▶ [Instructions for the task]: Before copying, remove every picture, and then repeat all entries below precisely as written.

*****

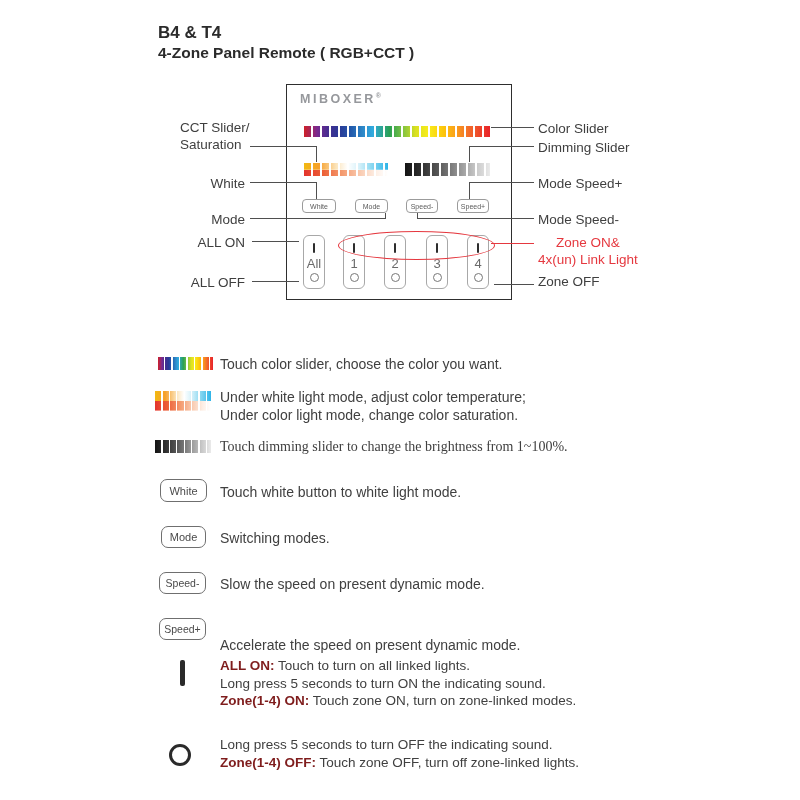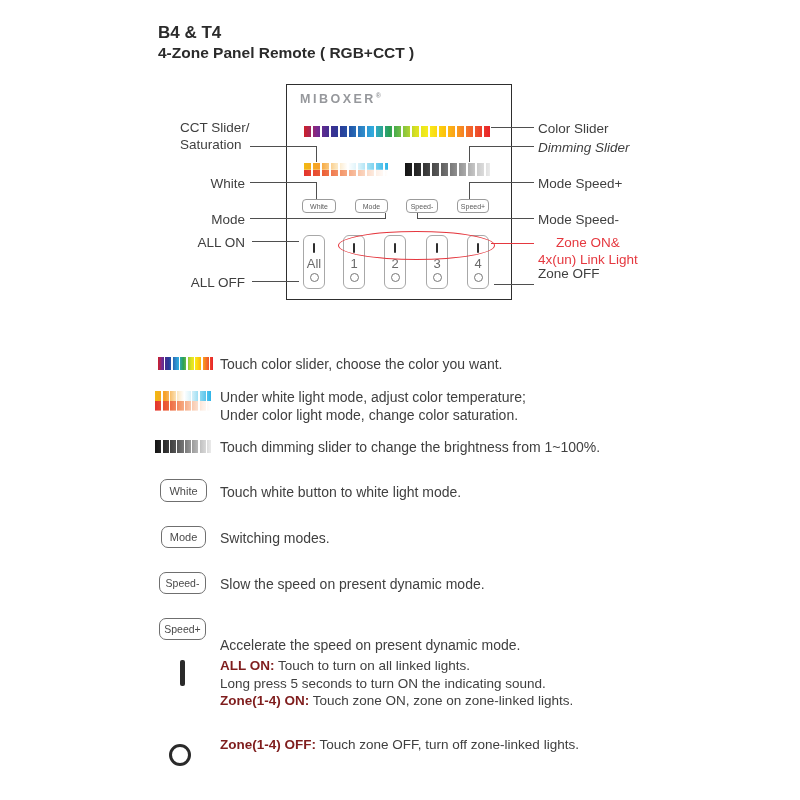"Dimming Slider" div.lbl { font-style: italic -> none }
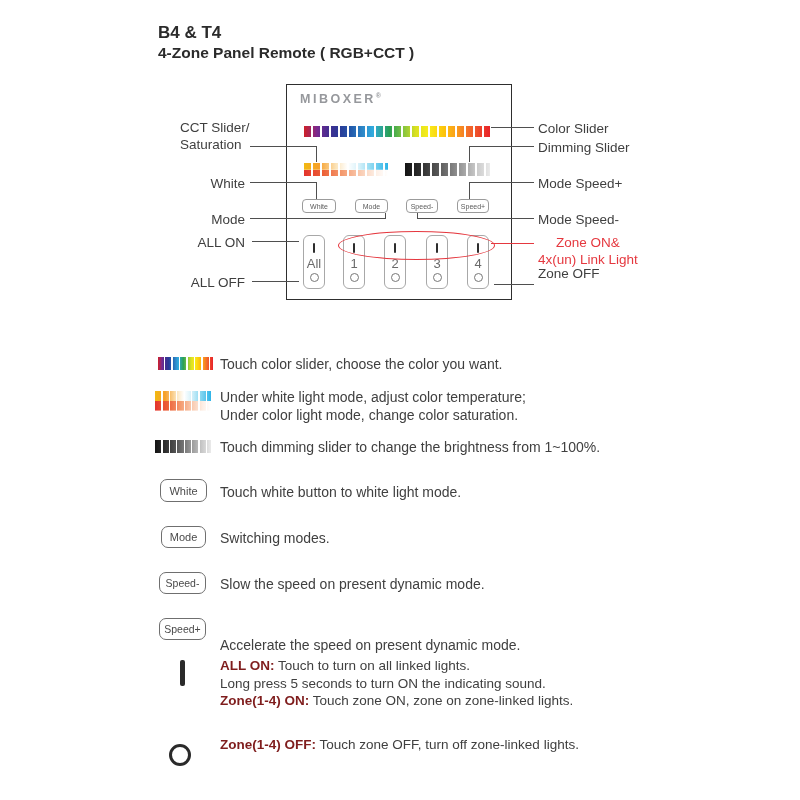"Zone OFF" div.lbl { top: 265px -> 273px }
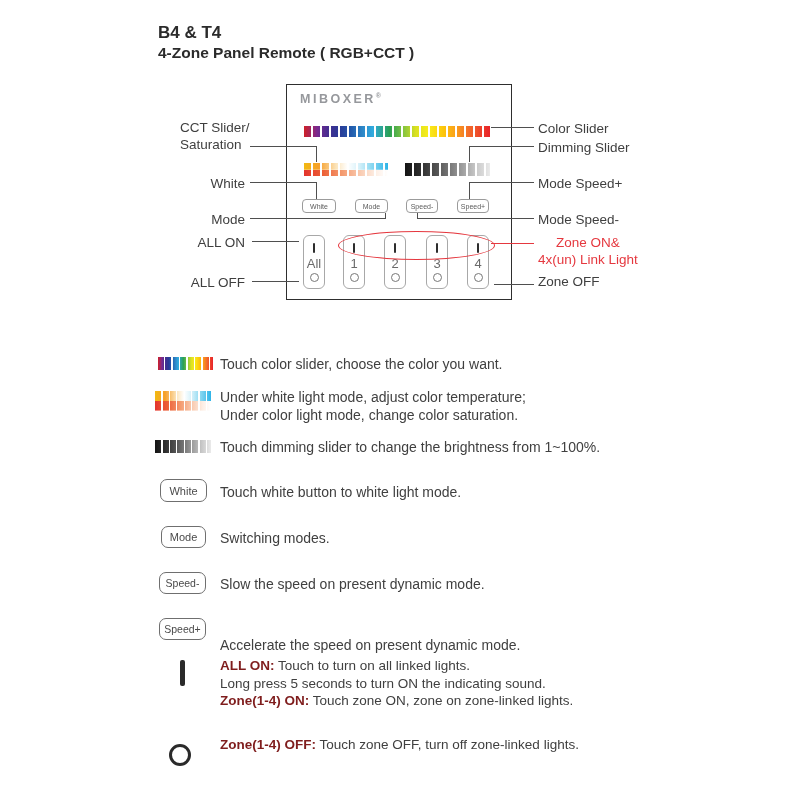"Touch dimming slider to change" div.lg-text { font-family: none -> Liberation Serif, serif }
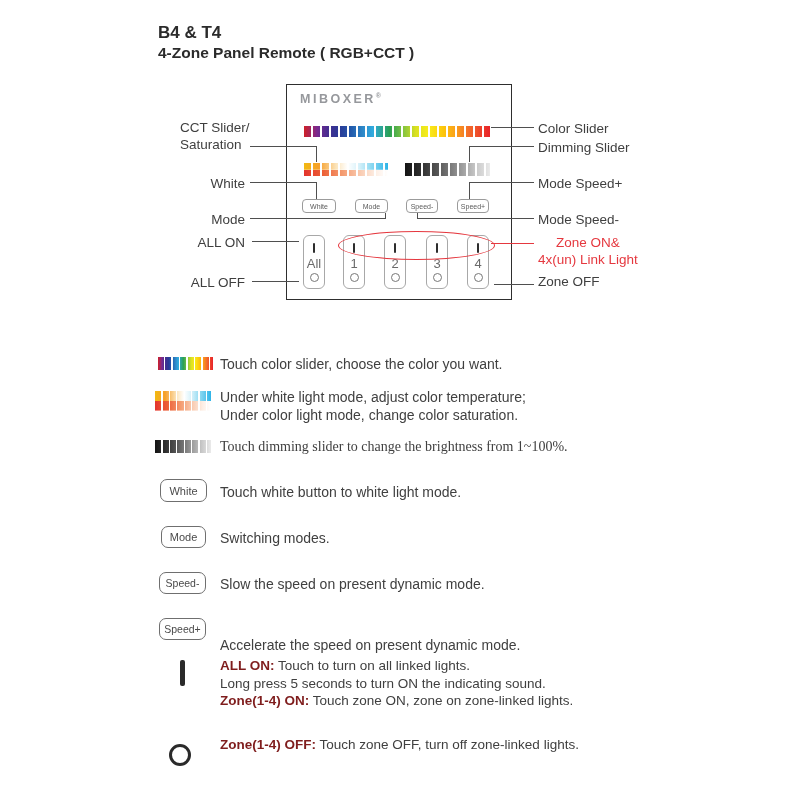"Touch zone ON, zone on" span { text: zone on zone-linked lights -> turn on zone-linked modes }
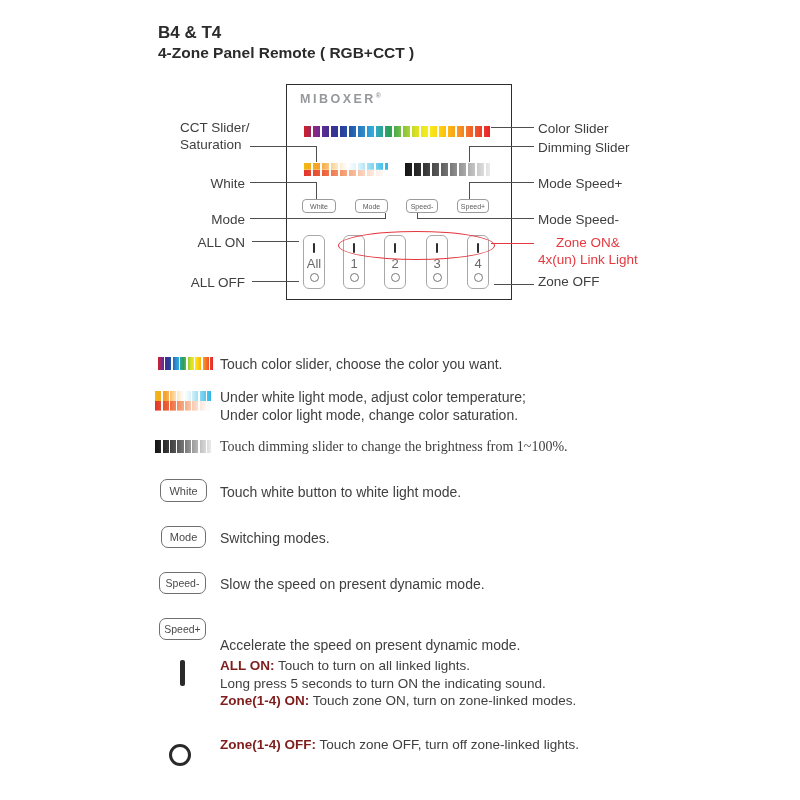"Long press 5 seconds to turn OFF" div { html: none -> <div>Long press 5 seconds to turn OFF the indicating sound.</div> }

*****

▶ [Response to this task]:
"Dimming Slider" div.lbl { font-style: italic -> none }
"Zone OFF" div.lbl { top: 265px -> 273px }
"Touch dimming slider to change" div.lg-text { font-family: none -> Liberation Serif, serif }
"Touch zone ON, zone on" span { text: zone on zone-linked lights -> turn on zone-linked modes }
"Long press 5 seconds to turn OFF" div { html: none -> <div>Long press 5 seconds to turn OFF the indicating sound.</div> }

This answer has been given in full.